ご飯を食べたあと、猛烈に眠くなることがありませんか?

特にお昼ご飯のあと、午後は眠くなることが多いです。

学生時代、午後の授業で居眠りをして叱られたなんて経験のある人もいるかもしれませんね。

時々ウトウトするくらいなら特に問題もありませんが、食後に毎回のように猛烈な眠気に襲われるのだとしたら、それは何かの病気のサインかもしれません。

実は、隠れ糖尿病の可能性もあるんですよ。

ここでは、眠気と血糖値の関係についてお話ししていきます。

食後の血糖値が高いと眠気が出る

ふつう、血糖値というのは食後にもっとも高くなります。

これは、食事によってエネルギー源を補給するため当然のこと。

血糖値が高くなっても、私たちの体はインスリンというホルモンを分泌して血糖値を元に戻す(下げる)ことができています。

しかし、食後2時間ほど経っても血糖値が140以上ある場合は、余分な糖を尿として排出するようになるのです。

糖尿病の人の尿が甘い臭いがすると言われるのは、このためでしょう。

エネルギー源である糖が一気に失われるため、眠気や空腹感をもたらしてしまいます。

この場合は空腹時の血糖値も正常より高めであるため、健康診断などで比較的簡単に発見することができます。

いわゆる典型的な「糖尿病」による眠気が、このパターンですね。

しかし、食後に眠くなるのは「食後2時間の血糖値が高いから」だけではありません。

上記の場合は血糖値を下げるためのホルモン、インスリンの分泌が少ないため、尿として糖を排出するために起こる症状。

しかし、食後に眠気が起こるのはこんな場合もあります。

それはずばり、血糖値が下がりすぎてしまうこと。

食後に血糖値が急激に上昇すると、それを下げるためにインスリンが分泌されるという話はしました。

このとき、血糖値が高すぎるためにインスリンが大量に分泌されてしまい、一気に血糖値が下がってしまうのです。

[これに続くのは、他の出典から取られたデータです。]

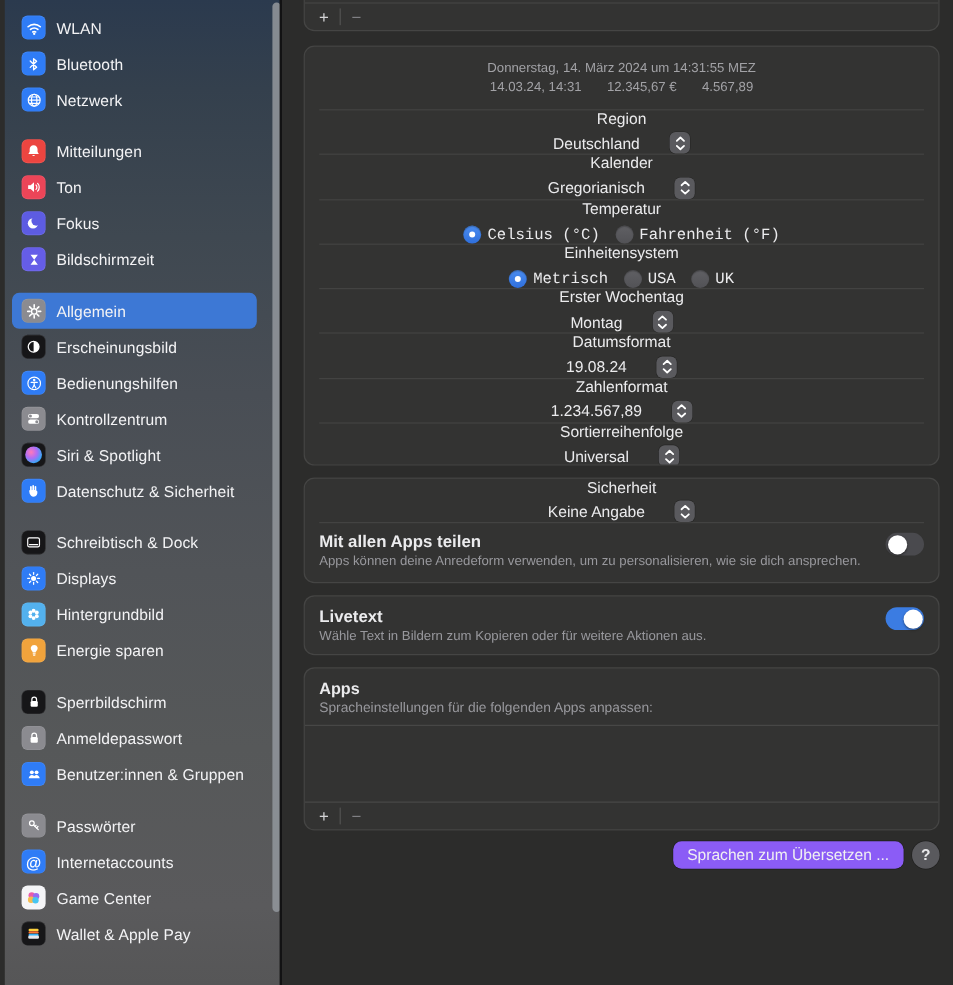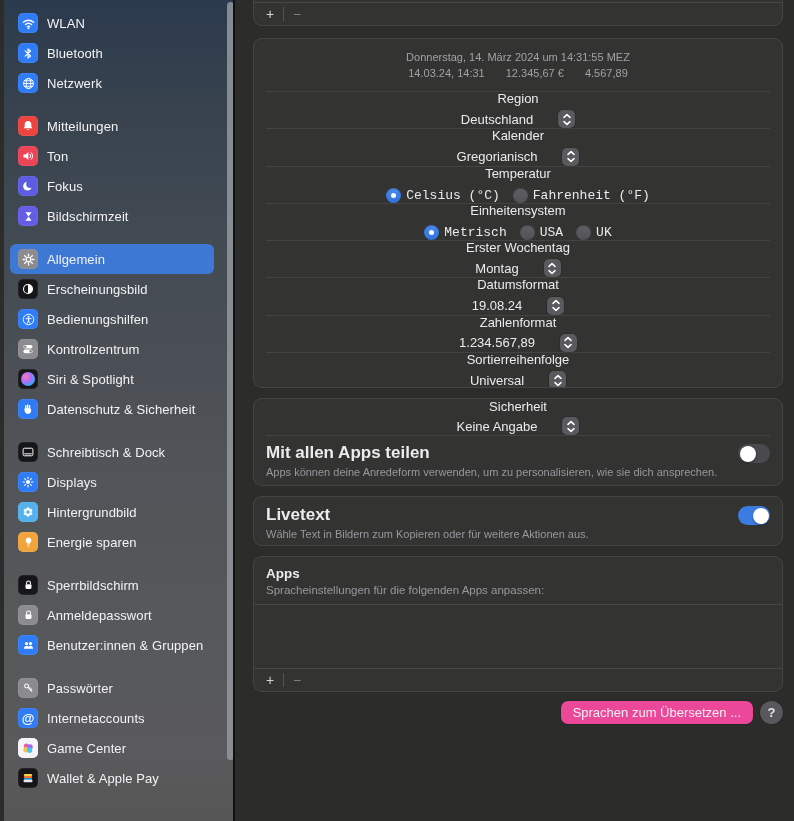"Mit allen Apps teilen" .drow-title { font-size: 17px -> 14px }
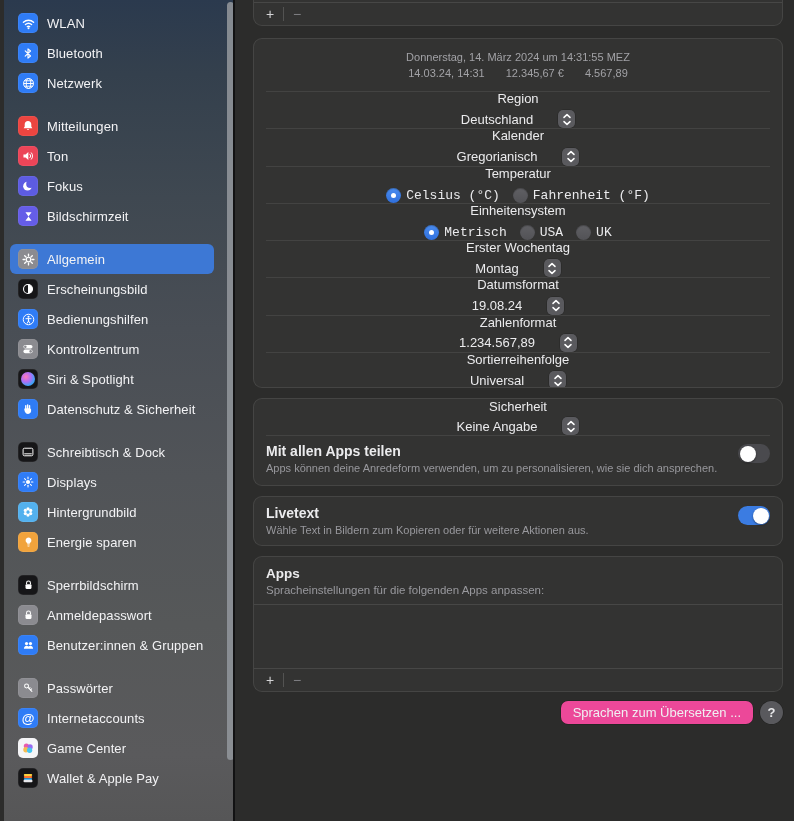"Sprachen zum Übersetzen ..." .btn-translate { background: #ec4899 -> #8b5cf6 }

これにより一時的に低血糖になり、眠気が出るというわけ。

低血糖は脳や体のエネルギー源が少ない状態なので、糖を使わなくてすむように眠くなるんですね。

このような状態を、隠れ糖尿病と呼んでいます。

食後に異常なまでに血糖値が上がるにも関わらず、インスリンの大量分泌によってとりあえず血糖値は下がります。

健康診断では、空腹時血糖は調べますが食後すぐの血糖値は調べませんよね?

隠れ糖尿病は空腹時の血糖値は正常範囲であるため、健康診断では発見しにくいもの。

早期発見が重要な糖尿病ですが、隠れ糖尿病の場合は早期発見は難しいのが現状です。

少しでも糖尿病を早期発見するために、毎回食後に眠気がある人は一度医療機関に相談してみるのもいいかもしれませんね。

まとめ

食後に眠気が出るのは、「血糖値が高くなる」ことに根本的な原因があります。

できるだけ食後に血糖値が急激に上がらないよう、食事の内容や食事の仕方に気を付けてみましょう。

食物繊維から食べるようにすると、同じものを食べても血糖値が上がりにくくなるのでおすすめですよ。